When we got home with all of our loot, I handed the kids their rolls of tape and all their supplies and told them to mark each item. Not just the BOX of crayons, each CRAYON has been labeled with their washi tape or duct tape. That way when I find that one rogue yellow colored pencil in the couch, I know who to call to put it up.
And where will they put it? In their very own color-coded carrier, of course:
We also took everyone’s stack of workbooks and notebooks and color-coded them with the duct tape.
This is because I’m a busy mama trying to check what will be close to 30 workbooks every day. I haven’t got time to hunt for the random spot where the child hid their name on it or to think really hard about whether Adam is in level C or D. It has simply become too much to remember. So we spelled it out in black and white. Or in tiger print, as the case may be.
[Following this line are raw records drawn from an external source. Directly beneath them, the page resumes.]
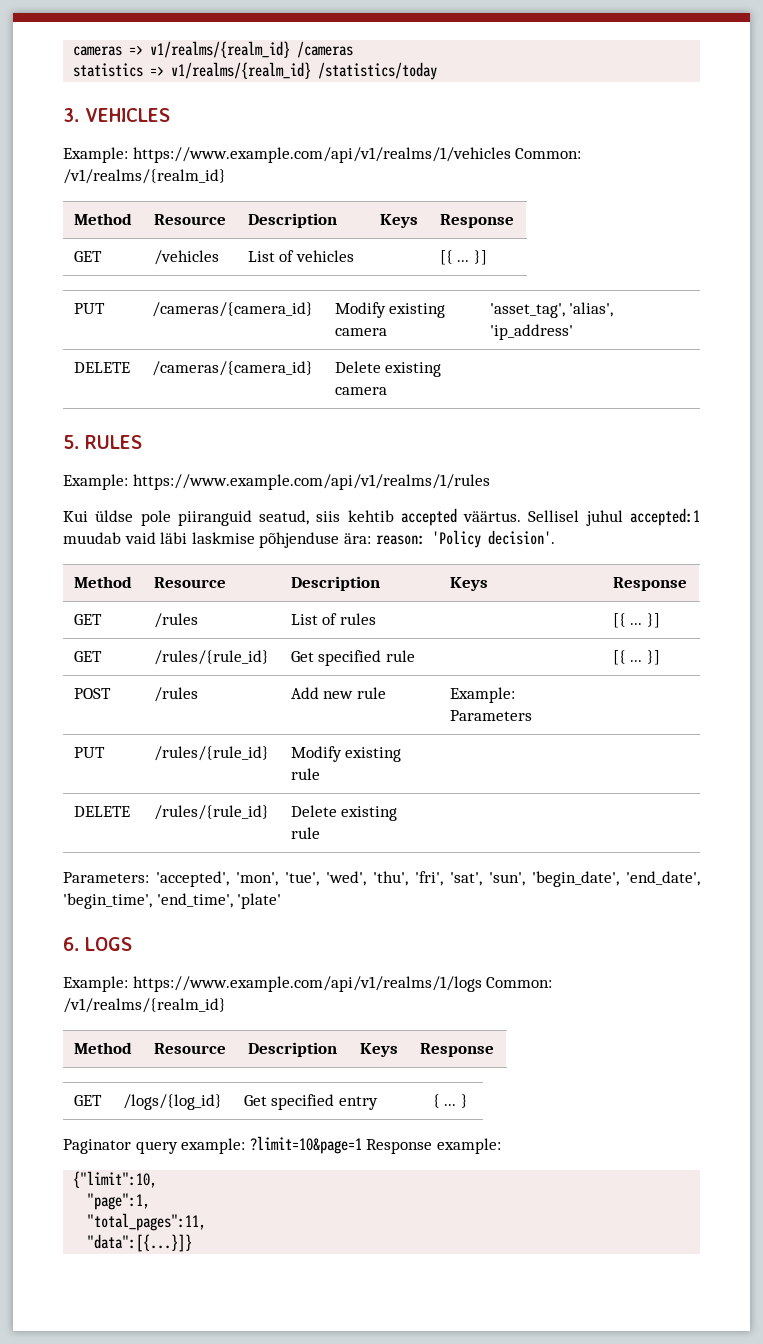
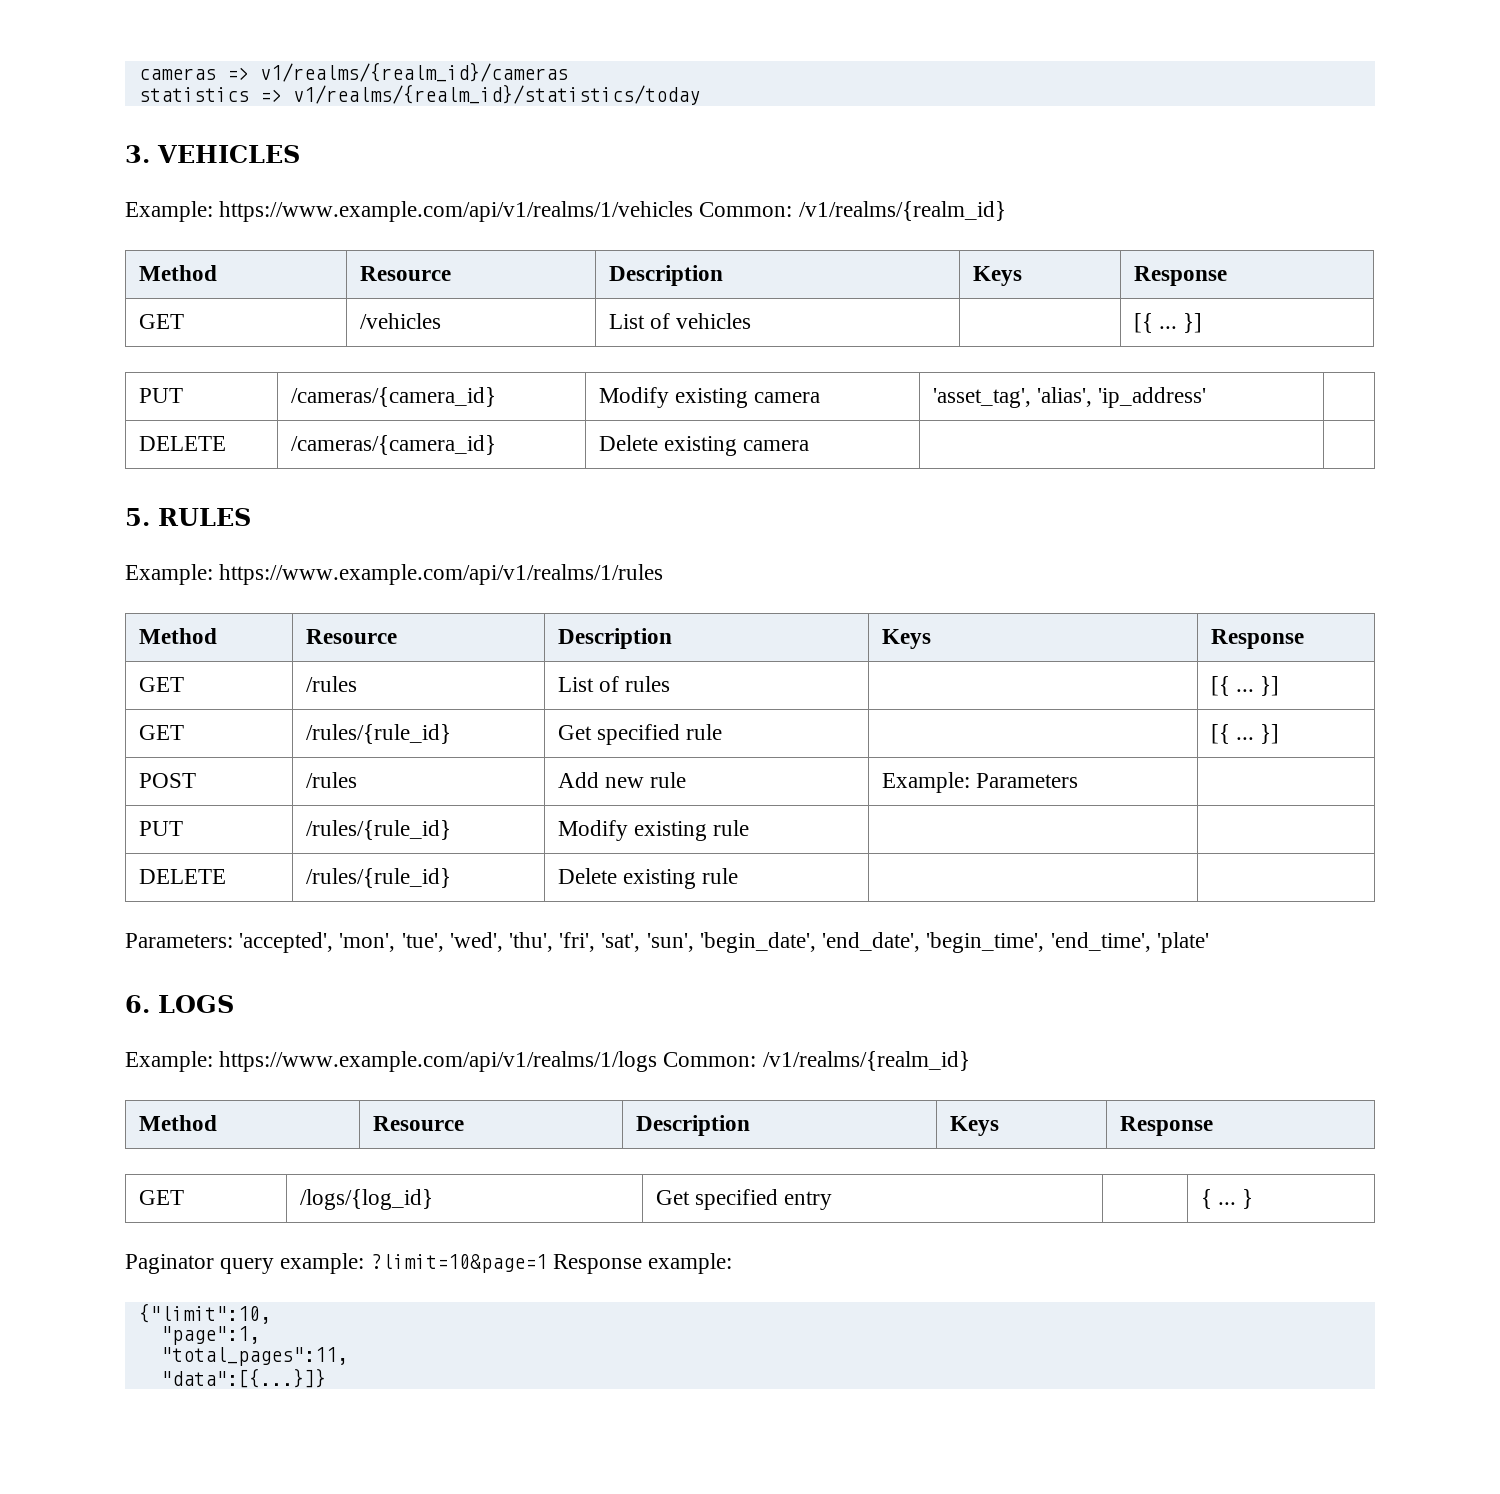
[150,41,354,58] v1/realms/{realm_id} /cameras -> [259,62,568,82] v1/realms/{realm_id}/cameras
[171,62,438,80] v1/realms/{realm_id} /statistics/today -> [292,84,700,105] v1/realms/{realm_id}/statistics/today
[63,508,700,526] [63,530,555,548] // Kui üldse pole piiranguid seatud, siis kehtib accepted väärtus. Sellisel juhul accepted:1 muudab vaid läbi laskmise põhjenduse ära: reason: 'Policy decision'. -> (664, 574) none

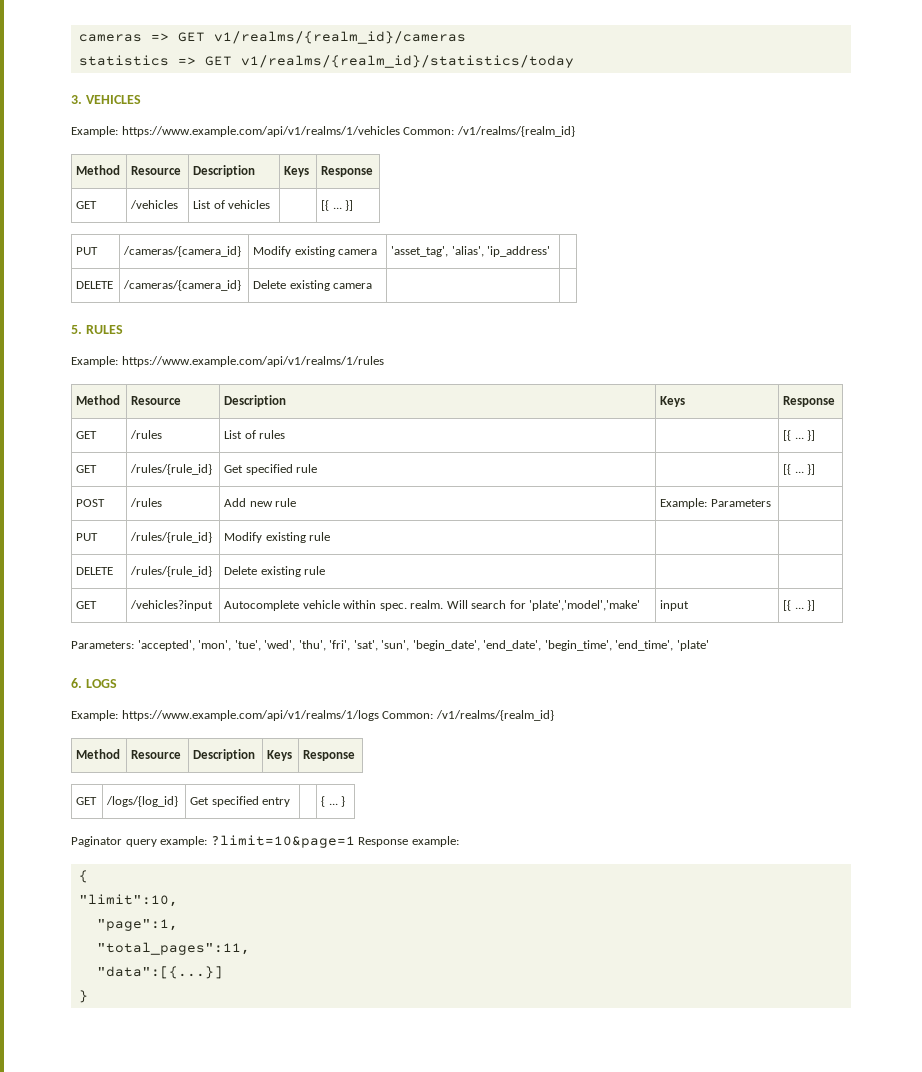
(249, 73) none -> [177,32,205,42] GET
(282, 95) none -> [204,56,232,66] GET
(738, 876) none -> [76,601,98,609] [130,600,214,611] [224,600,641,611] [660,600,690,611] [783,600,816,611] // GET | /vehicles?input | Autocomplete vehicle within spec. realm. Will search for 'plate','model','make' | input | [{ ... }]
[138,1303,271,1324] {"limit":10, -> [78,870,88,883] [78,894,178,907] { // "limit":10,
[160,1368,326,1388] "data":[{...}]} -> [96,966,223,979] [78,990,88,1003] "data":[{...}] // }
I also bought each kid a small zippered pencil case in their color. Our goal this year is to make the whole school room fairly mobile. If we have to race off to a doctor’s appointment or if I need them to go to a friend’s house and do school, we need to be able to identify everyone’s stuff quickly and then grab and go. I also want to give the older kids the freedom to find a quiet corner of the house if they prefer to work without a small army in the same room.
I followed the same system for my own stash. Once again, my blue cart holds everything I need for teaching.
I chose two pretty and unique tapes and covered my teacher’s manuals and each one of my pens. (So nobody swipes my pens!)
One more tiny color-coded tip that is already making life easier – use post-it tabs that match each child’s color to mark where they are in their books and what page you need in the teacher’s manual. I’m all about the literal “open and go” when it comes to curriculum. Down to the page number.
(That may only be a useful tip if you’re schooling a horde, but, if you are – *fist bump.*)
I put a plastic bin in the middle of the table when we start school and the kids can turn things in as they finish. I get them graded with my assortment of colorful (but color-coded) pens that make me happy and can easily file the finished work on my own because of the colors.
Truthfully, even with this shiny new system, I can’t guarantee that my school room won’t be a disaster by Christmas in spite of my best efforts. If life gets the better of us and we ultimately fail at keeping a tidy school room, my goal is that my kids learn to take ownership for their things. That if I ask them to help me manage the mess, they can see their contribution to the mayhem and easily sort out how they can help make it better.
Listen, I’m all for sharing with others and community property, but I also want my kids to learn to be responsible human beings who don’t leave their underwear in the couch when they’re 30.
So we’ll try this.
In just the few days that we’ve tested it, things are already so much neater. We don’t play 800 rounds of “Who left their pencil at the table? Whose spelling book is this? Whose markers are on the floor?”
The dining room table where we work is tidier because I can easily spot the culprit if books or pencils get left behind. It doesn’t all sit and fester until lunch when I’m tired and hangry and can’t see one square inch of my nine foot table underneath the educational rubble.
If nothing else, all of this color-coding makes me saner. It imposes order on what could easily become total chaos. It challenges my kids to take responsibility for their stuff. And it’s pretty. Whatever helps, right?
What new system are you trying this year? What problem are you trying to solve or what lesson are you trying to teach?